- Instructions for the task
Exact reproduction of every entry is required.

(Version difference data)

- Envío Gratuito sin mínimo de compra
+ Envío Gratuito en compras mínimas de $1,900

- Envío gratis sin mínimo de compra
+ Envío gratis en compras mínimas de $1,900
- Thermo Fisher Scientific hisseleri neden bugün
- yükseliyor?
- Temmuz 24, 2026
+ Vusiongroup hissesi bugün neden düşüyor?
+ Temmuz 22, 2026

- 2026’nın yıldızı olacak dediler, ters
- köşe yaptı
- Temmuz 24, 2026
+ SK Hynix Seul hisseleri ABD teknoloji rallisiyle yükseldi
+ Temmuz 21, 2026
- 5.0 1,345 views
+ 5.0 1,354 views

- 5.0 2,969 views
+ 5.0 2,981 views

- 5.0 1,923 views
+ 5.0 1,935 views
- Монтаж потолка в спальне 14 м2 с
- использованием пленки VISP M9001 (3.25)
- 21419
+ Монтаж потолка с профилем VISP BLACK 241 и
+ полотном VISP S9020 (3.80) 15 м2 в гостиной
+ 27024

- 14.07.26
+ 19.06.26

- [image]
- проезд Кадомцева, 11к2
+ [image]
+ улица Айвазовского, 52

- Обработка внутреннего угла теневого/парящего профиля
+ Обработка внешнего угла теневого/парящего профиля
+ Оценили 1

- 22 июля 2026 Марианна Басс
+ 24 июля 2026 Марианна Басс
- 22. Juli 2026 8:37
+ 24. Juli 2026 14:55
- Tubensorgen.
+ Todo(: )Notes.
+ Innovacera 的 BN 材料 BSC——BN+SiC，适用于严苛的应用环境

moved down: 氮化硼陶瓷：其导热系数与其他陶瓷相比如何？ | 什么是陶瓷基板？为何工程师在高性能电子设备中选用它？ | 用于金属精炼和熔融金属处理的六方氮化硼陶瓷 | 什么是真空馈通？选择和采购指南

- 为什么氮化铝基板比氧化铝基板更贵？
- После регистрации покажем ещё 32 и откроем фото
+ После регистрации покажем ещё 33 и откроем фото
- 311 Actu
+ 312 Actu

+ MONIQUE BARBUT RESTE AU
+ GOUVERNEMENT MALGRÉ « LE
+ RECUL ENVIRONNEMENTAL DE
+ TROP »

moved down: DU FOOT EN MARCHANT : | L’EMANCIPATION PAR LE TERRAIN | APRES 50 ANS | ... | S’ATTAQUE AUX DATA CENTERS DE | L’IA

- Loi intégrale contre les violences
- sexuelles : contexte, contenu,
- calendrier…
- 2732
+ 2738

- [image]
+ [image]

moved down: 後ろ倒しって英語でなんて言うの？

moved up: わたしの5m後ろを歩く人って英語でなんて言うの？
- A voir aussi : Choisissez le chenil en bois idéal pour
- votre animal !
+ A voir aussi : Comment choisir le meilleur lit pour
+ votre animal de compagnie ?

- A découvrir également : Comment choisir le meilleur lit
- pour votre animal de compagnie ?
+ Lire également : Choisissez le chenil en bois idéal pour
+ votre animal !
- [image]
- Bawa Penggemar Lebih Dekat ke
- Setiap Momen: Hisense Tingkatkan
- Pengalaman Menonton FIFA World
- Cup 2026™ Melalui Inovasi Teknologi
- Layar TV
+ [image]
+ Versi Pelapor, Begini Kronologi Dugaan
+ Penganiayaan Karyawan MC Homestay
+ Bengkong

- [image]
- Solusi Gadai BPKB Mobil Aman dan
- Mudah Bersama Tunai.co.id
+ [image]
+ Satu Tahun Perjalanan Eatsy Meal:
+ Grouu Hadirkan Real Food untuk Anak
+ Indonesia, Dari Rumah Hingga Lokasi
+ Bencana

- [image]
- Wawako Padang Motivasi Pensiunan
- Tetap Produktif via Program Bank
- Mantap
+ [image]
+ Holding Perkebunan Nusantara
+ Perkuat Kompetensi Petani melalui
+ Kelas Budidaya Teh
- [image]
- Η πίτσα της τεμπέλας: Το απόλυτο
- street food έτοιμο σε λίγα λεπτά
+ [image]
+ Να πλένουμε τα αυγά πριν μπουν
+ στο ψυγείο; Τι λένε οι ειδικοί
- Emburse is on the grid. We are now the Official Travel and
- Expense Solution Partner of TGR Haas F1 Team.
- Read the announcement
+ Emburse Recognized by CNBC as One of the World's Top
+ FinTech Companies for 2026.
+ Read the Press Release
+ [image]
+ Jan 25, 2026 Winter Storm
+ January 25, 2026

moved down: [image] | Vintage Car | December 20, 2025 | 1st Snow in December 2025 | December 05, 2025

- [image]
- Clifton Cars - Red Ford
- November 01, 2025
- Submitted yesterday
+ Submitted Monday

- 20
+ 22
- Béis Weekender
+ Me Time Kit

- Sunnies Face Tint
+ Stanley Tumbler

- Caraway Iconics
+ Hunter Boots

- Completed task
- Envío Gratuito sin mínimo de compra
+ Envío Gratuito en compras mínimas de $1,900

- Envío gratis sin mínimo de compra
+ Envío gratis en compras mínimas de $1,900
- Thermo Fisher Scientific hisseleri neden bugün
- yükseliyor?
- Temmuz 24, 2026
+ Vusiongroup hissesi bugün neden düşüyor?
+ Temmuz 22, 2026

- 2026’nın yıldızı olacak dediler, ters
- köşe yaptı
- Temmuz 24, 2026
+ SK Hynix Seul hisseleri ABD teknoloji rallisiyle yükseldi
+ Temmuz 21, 2026
- 5.0 1,345 views
+ 5.0 1,354 views

- 5.0 2,969 views
+ 5.0 2,981 views

- 5.0 1,923 views
+ 5.0 1,935 views
- Монтаж потолка в спальне 14 м2 с
- использованием пленки VISP M9001 (3.25)
- 21419
+ Монтаж потолка с профилем VISP BLACK 241 и
+ полотном VISP S9020 (3.80) 15 м2 в гостиной
+ 27024

- 14.07.26
+ 19.06.26

- [image]
- проезд Кадомцева, 11к2
+ [image]
+ улица Айвазовского, 52

- Обработка внутреннего угла теневого/парящего профиля
+ Обработка внешнего угла теневого/парящего профиля
+ Оценили 1

- 22 июля 2026 Марианна Басс
+ 24 июля 2026 Марианна Басс
- 22. Juli 2026 8:37
+ 24. Juli 2026 14:55
- Tubensorgen.
+ Todo(: )Notes.
+ Innovacera 的 BN 材料 BSC——BN+SiC，适用于严苛的应用环境

moved down: 氮化硼陶瓷：其导热系数与其他陶瓷相比如何？ | 什么是陶瓷基板？为何工程师在高性能电子设备中选用它？ | 用于金属精炼和熔融金属处理的六方氮化硼陶瓷 | 什么是真空馈通？选择和采购指南

- 为什么氮化铝基板比氧化铝基板更贵？
- После регистрации покажем ещё 32 и откроем фото
+ После регистрации покажем ещё 33 и откроем фото
- 311 Actu
+ 312 Actu

+ MONIQUE BARBUT RESTE AU
+ GOUVERNEMENT MALGRÉ « LE
+ RECUL ENVIRONNEMENTAL DE
+ TROP »

moved down: DU FOOT EN MARCHANT : | L’EMANCIPATION PAR LE TERRAIN | APRES 50 ANS | ... | S’ATTAQUE AUX DATA CENTERS DE | L’IA

- Loi intégrale contre les violences
- sexuelles : contexte, contenu,
- calendrier…
- 2732
+ 2738

- [image]
+ [image]

moved down: 後ろ倒しって英語でなんて言うの？

moved up: わたしの5m後ろを歩く人って英語でなんて言うの？
- A voir aussi : Choisissez le chenil en bois idéal pour
- votre animal !
+ A voir aussi : Comment choisir le meilleur lit pour
+ votre animal de compagnie ?

- A découvrir également : Comment choisir le meilleur lit
- pour votre animal de compagnie ?
+ Lire également : Choisissez le chenil en bois idéal pour
+ votre animal !
- [image]
- Bawa Penggemar Lebih Dekat ke
- Setiap Momen: Hisense Tingkatkan
- Pengalaman Menonton FIFA World
- Cup 2026™ Melalui Inovasi Teknologi
- Layar TV
+ [image]
+ Versi Pelapor, Begini Kronologi Dugaan
+ Penganiayaan Karyawan MC Homestay
+ Bengkong

- [image]
- Solusi Gadai BPKB Mobil Aman dan
- Mudah Bersama Tunai.co.id
+ [image]
+ Satu Tahun Perjalanan Eatsy Meal:
+ Grouu Hadirkan Real Food untuk Anak
+ Indonesia, Dari Rumah Hingga Lokasi
+ Bencana

- [image]
- Wawako Padang Motivasi Pensiunan
- Tetap Produktif via Program Bank
- Mantap
+ [image]
+ Holding Perkebunan Nusantara
+ Perkuat Kompetensi Petani melalui
+ Kelas Budidaya Teh
- [image]
- Η πίτσα της τεμπέλας: Το απόλυτο
- street food έτοιμο σε λίγα λεπτά
+ [image]
+ Να πλένουμε τα αυγά πριν μπουν
+ στο ψυγείο; Τι λένε οι ειδικοί
- Emburse is on the grid. We are now the Official Travel and
- Expense Solution Partner of TGR Haas F1 Team.
- Read the announcement
+ Emburse Recognized by CNBC as One of the World's Top
+ FinTech Companies for 2026.
+ Read the Press Release
+ [image]
+ Jan 25, 2026 Winter Storm
+ January 25, 2026

moved down: [image] | Vintage Car | December 20, 2025 | 1st Snow in December 2025 | December 05, 2025

- [image]
- Clifton Cars - Red Ford
- November 01, 2025
- Submitted yesterday
+ Submitted Monday

- 20
+ 22
- Béis Weekender
+ Me Time Kit

- Sunnies Face Tint
+ Stanley Tumbler

- Caraway Iconics
+ Hunter Boots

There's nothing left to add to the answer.